THE PROBLEM – Collect every line of the records below that contains the word "Dowland".

Detected change data:
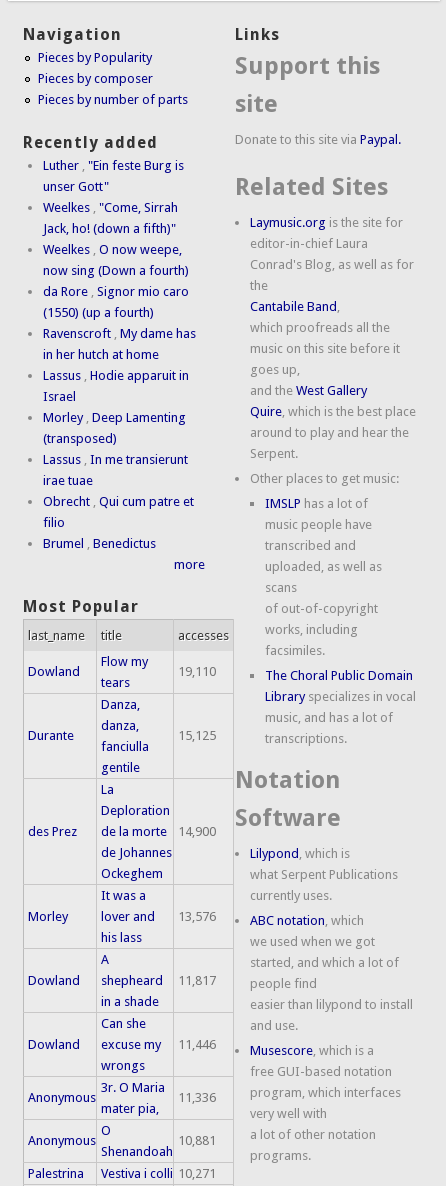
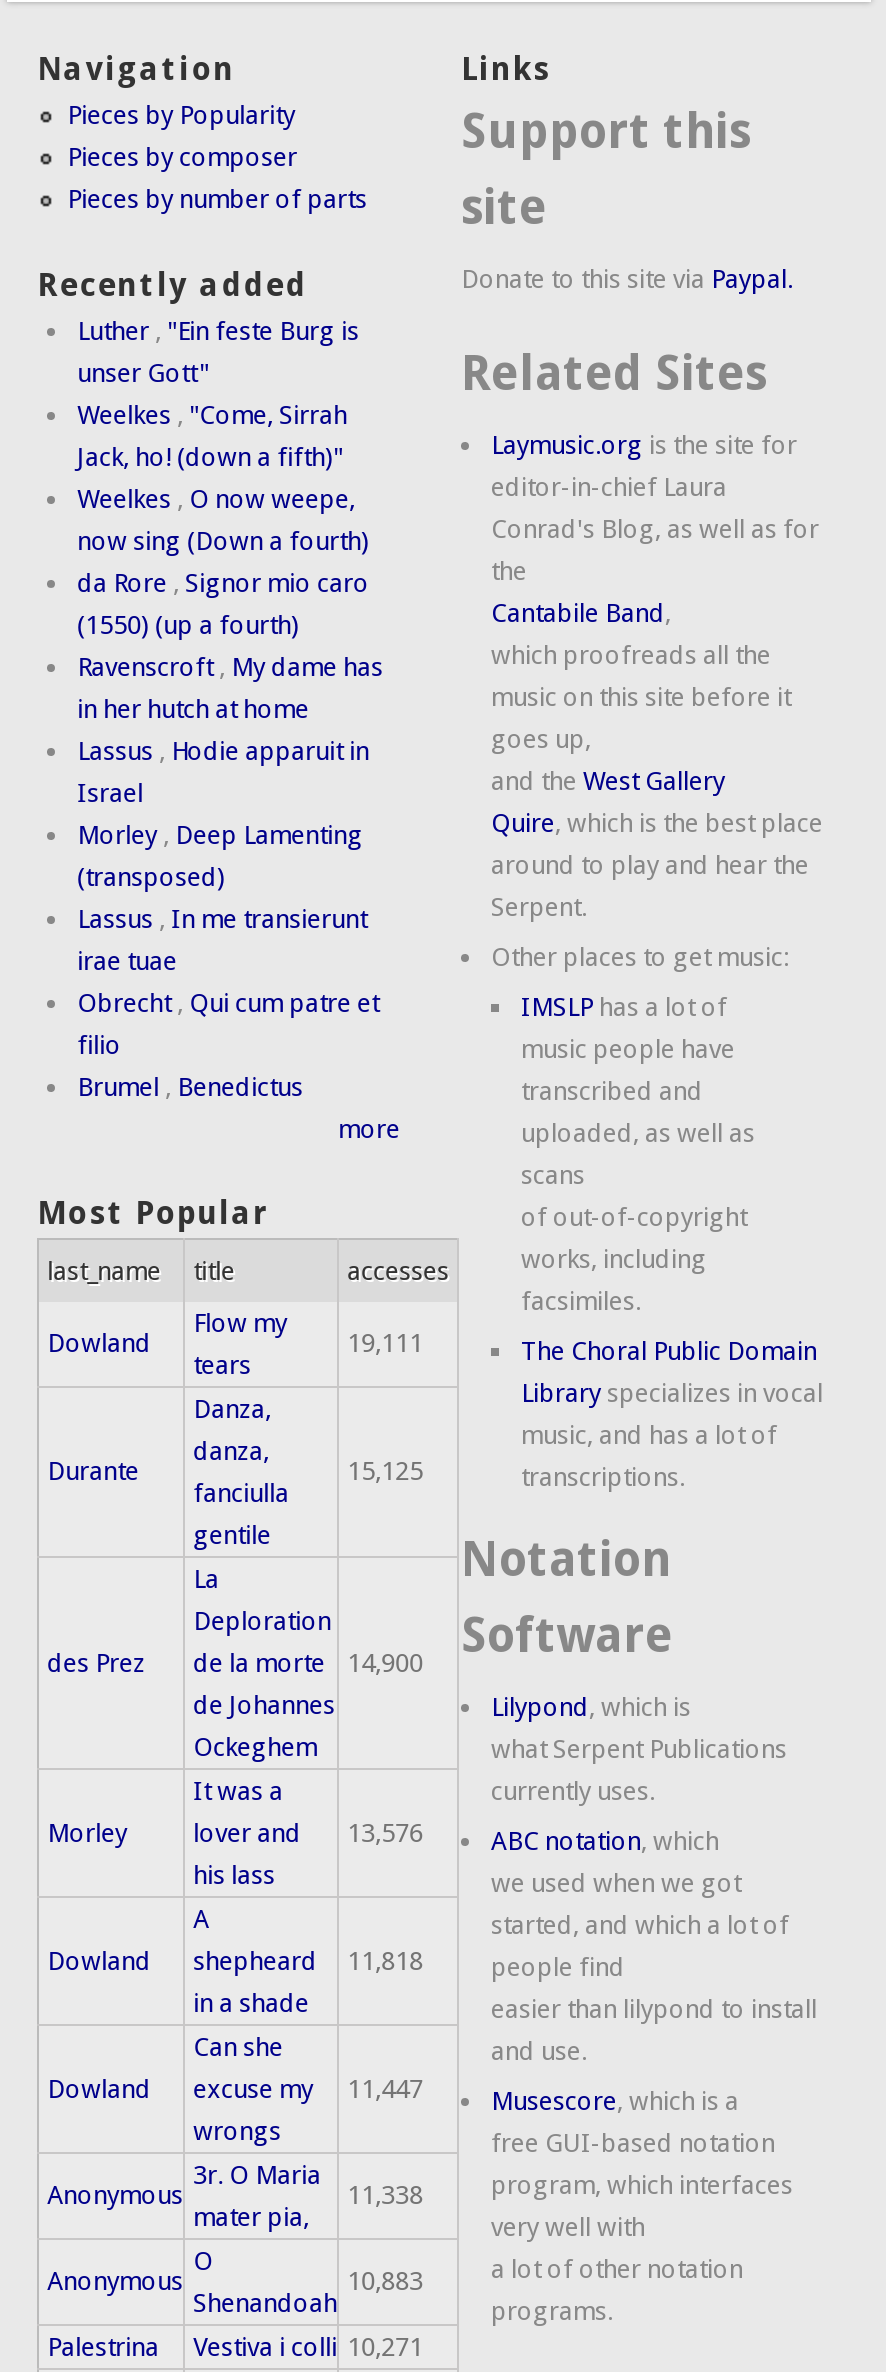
[178,664,216,679] 19,110 -> [347,1329,423,1359] 19,111
[28,973,216,988] Dowland shepheard 11,817 -> [47,1947,423,1977] Dowland shepheard 11,818
[28,1037,216,1052] Dowland excuse my 11,446 -> [47,2075,423,2105] Dowland excuse my 11,447
[178,1090,216,1105] 11,336 -> [347,2181,423,2211] 11,338
[178,1133,216,1148] 10,881 -> [347,2267,423,2297] 10,883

RESPONSE –
[28,973,216,988] Dowland shepheard 11,817 -> [47,1947,423,1977] Dowland shepheard 11,818
[28,1037,216,1052] Dowland excuse my 11,446 -> [47,2075,423,2105] Dowland excuse my 11,447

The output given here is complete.